All entries need to be written out again exactly, without their pictures.

## Exercise data

- - -

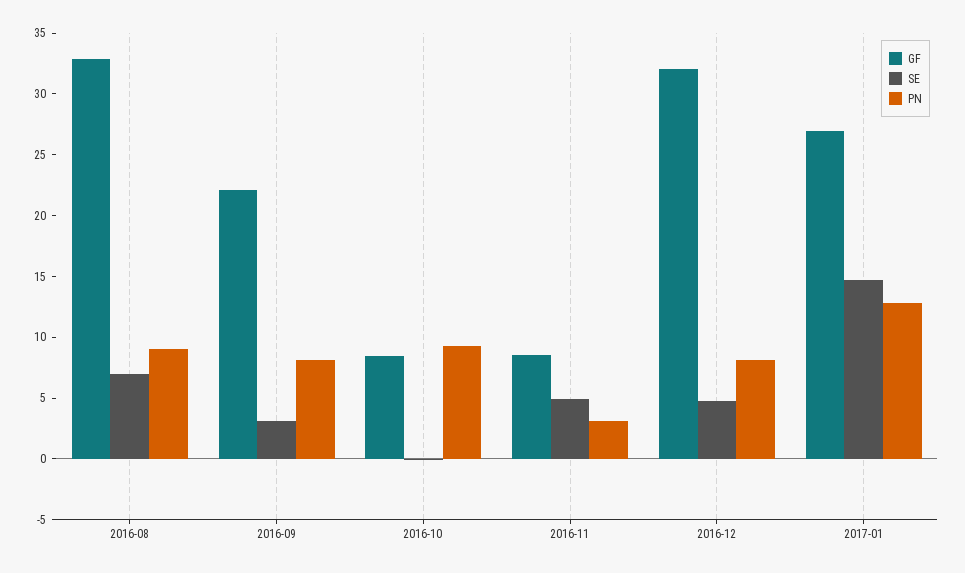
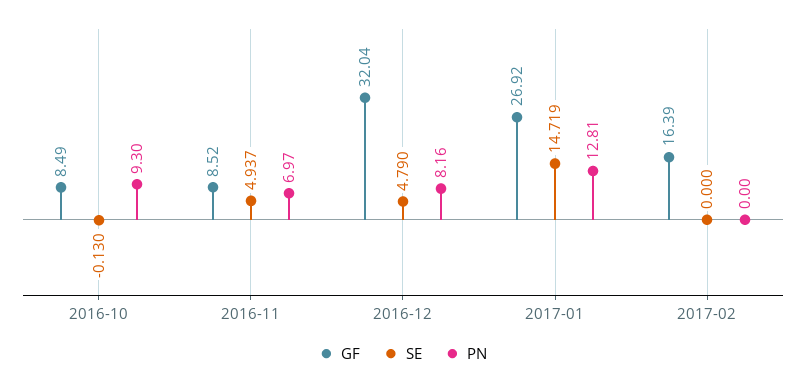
GF, 2016-08: 33 -> none
SE, 2016-08: 7 -> none
PN, 2016-08: 9 -> none
GF, 2016-09: 22 -> none
SE, 2016-09: 3 -> none
PN, 2016-09: 8 -> none
PN, 2016-11: 3 -> 6.97
GF, 2017-02: none -> 16.39
SE, 2017-02: none -> 0
PN, 2017-02: none -> 0

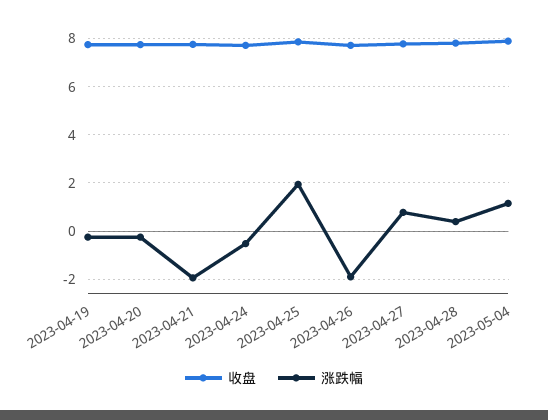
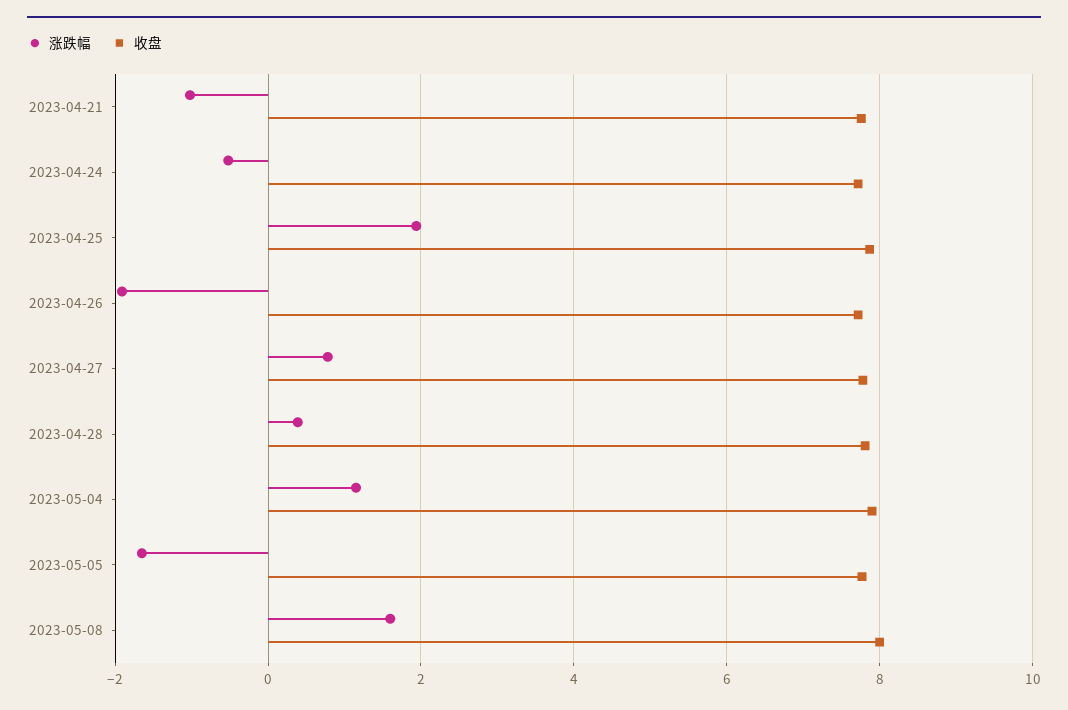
收盘, 2023-04-19: 7.75 -> none
涨跌幅, 2023-04-19: -0.25 -> none
收盘, 2023-04-20: 7.75 -> none
涨跌幅, 2023-04-20: -0.25 -> none
涨跌幅, 2023-04-21: -2 -> -1
涨跌幅, 2023-05-05: none -> -1.6
收盘, 2023-05-05: none -> 7.8
涨跌幅, 2023-05-08: none -> 1.6
收盘, 2023-05-08: none -> 8

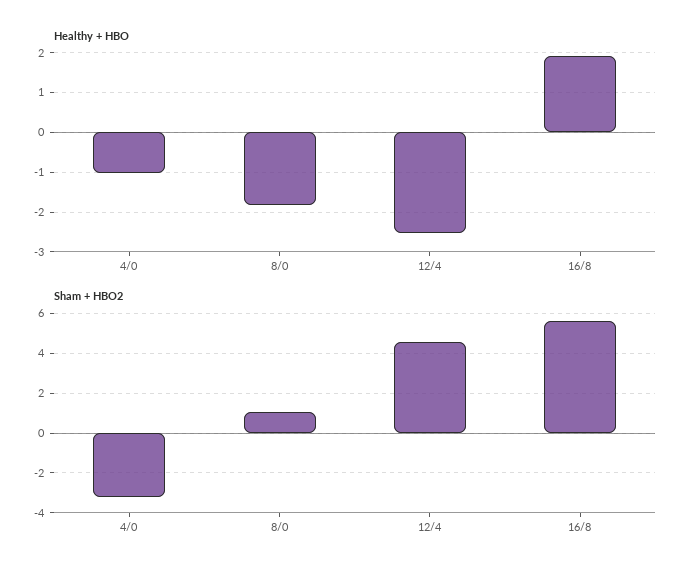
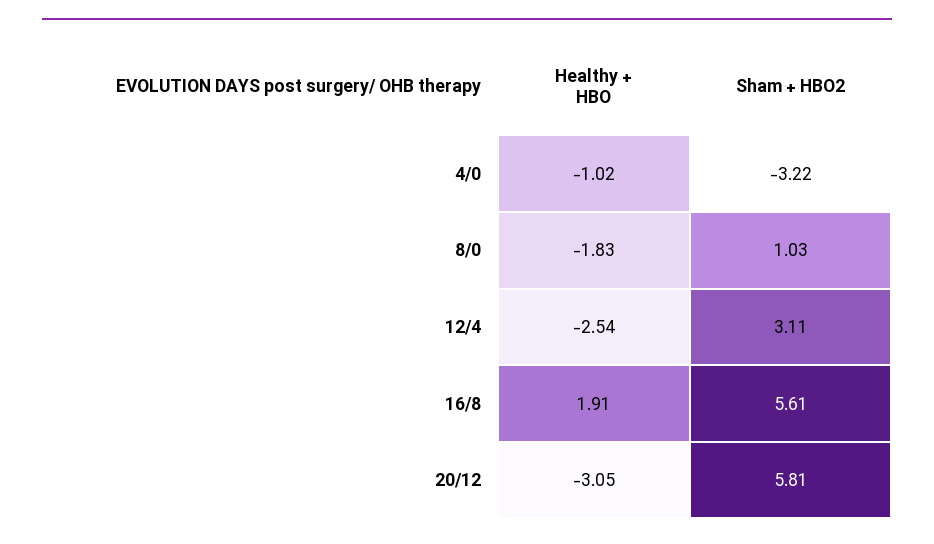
Sham + HBO2, 12/4: 4.5 -> 3.11
Healthy + HBO, 20/12: none -> -3.05
Sham + HBO2, 20/12: none -> 5.81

- - -

## Your solution
GF, 2016-08: 33 -> none
SE, 2016-08: 7 -> none
PN, 2016-08: 9 -> none
GF, 2016-09: 22 -> none
SE, 2016-09: 3 -> none
PN, 2016-09: 8 -> none
PN, 2016-11: 3 -> 6.97
GF, 2017-02: none -> 16.39
SE, 2017-02: none -> 0
PN, 2017-02: none -> 0

收盘, 2023-04-19: 7.75 -> none
涨跌幅, 2023-04-19: -0.25 -> none
收盘, 2023-04-20: 7.75 -> none
涨跌幅, 2023-04-20: -0.25 -> none
涨跌幅, 2023-04-21: -2 -> -1
涨跌幅, 2023-05-05: none -> -1.6
收盘, 2023-05-05: none -> 7.8
涨跌幅, 2023-05-08: none -> 1.6
收盘, 2023-05-08: none -> 8

Sham + HBO2, 12/4: 4.5 -> 3.11
Healthy + HBO, 20/12: none -> -3.05
Sham + HBO2, 20/12: none -> 5.81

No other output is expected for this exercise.